[[ Provided information open ]]
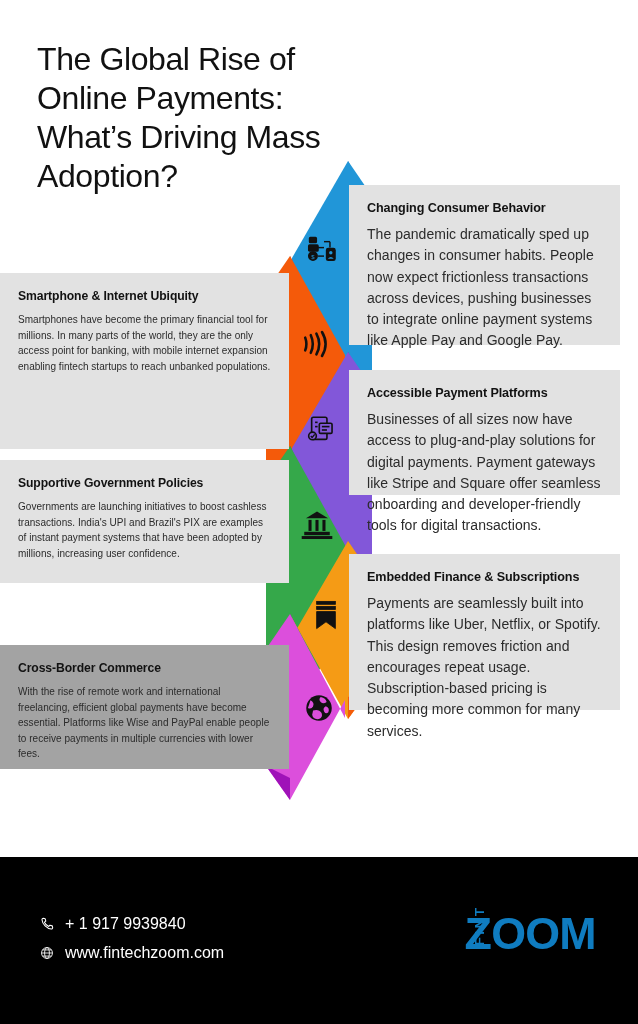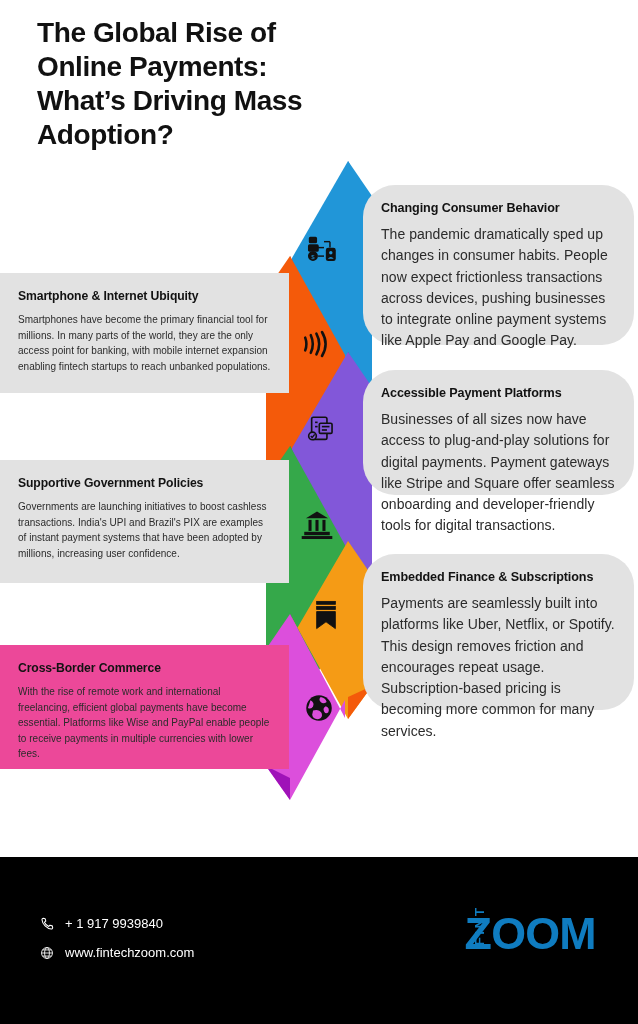"The Global Rise of" .title { font-size: 28px -> 32px; font-weight: 700 -> 400; top: 16px -> 40px }
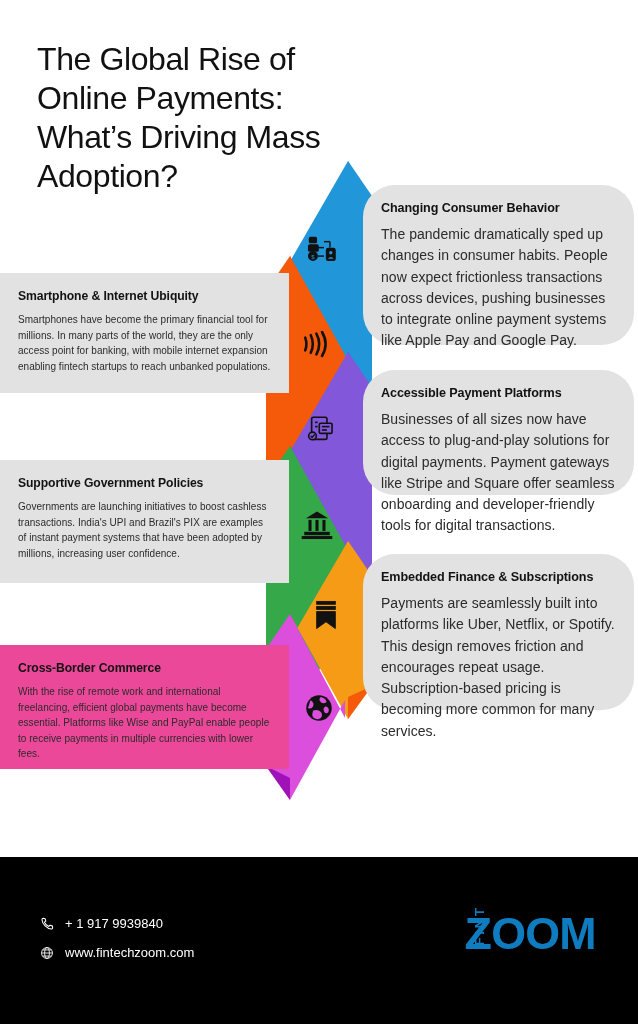"Changing Consumer Behavior" .panel.right { border-radius: 32px -> none; left: 363px -> 349px }
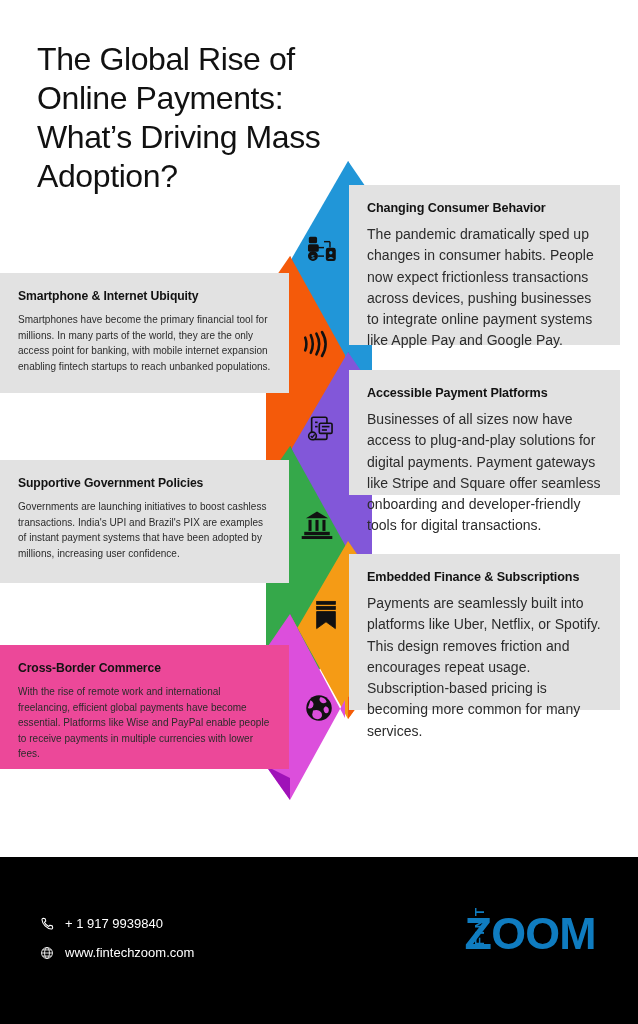"Smartphone & Internet Ubiquity" div.panel { height: 120px -> 176px }
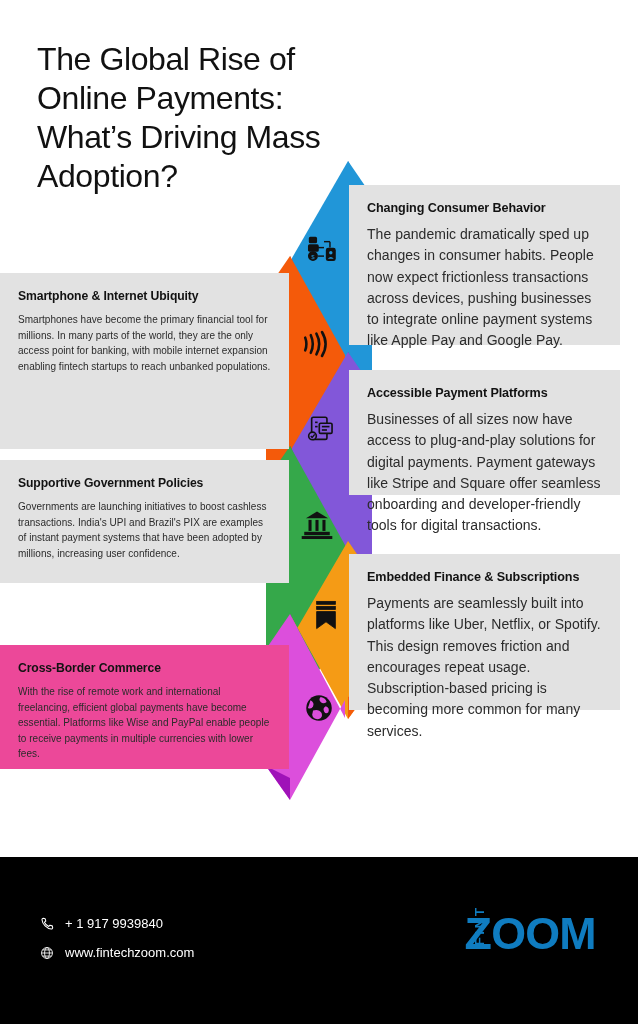"Cross-Border Commerce" div.panel { background: #ec4899 -> #a3a3a3 }
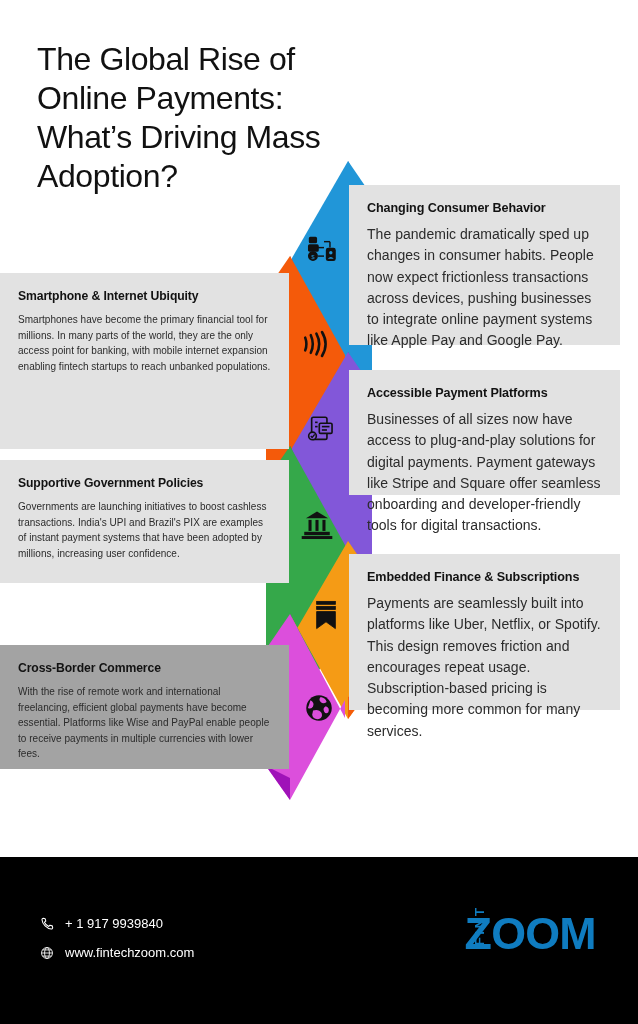"+ 1 917 9939840" .contact-row { font-size: 13px -> 16px }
[[ Provided information closed ]]
Task requirements: Set down the whole listing exactly as given, except for the pictures.

Answer box:
"The Global Rise of" .title { font-size: 28px -> 32px; font-weight: 700 -> 400; top: 16px -> 40px }
"Changing Consumer Behavior" .panel.right { border-radius: 32px -> none; left: 363px -> 349px }
"Smartphone & Internet Ubiquity" div.panel { height: 120px -> 176px }
"Cross-Border Commerce" div.panel { background: #ec4899 -> #a3a3a3 }
"+ 1 917 9939840" .contact-row { font-size: 13px -> 16px }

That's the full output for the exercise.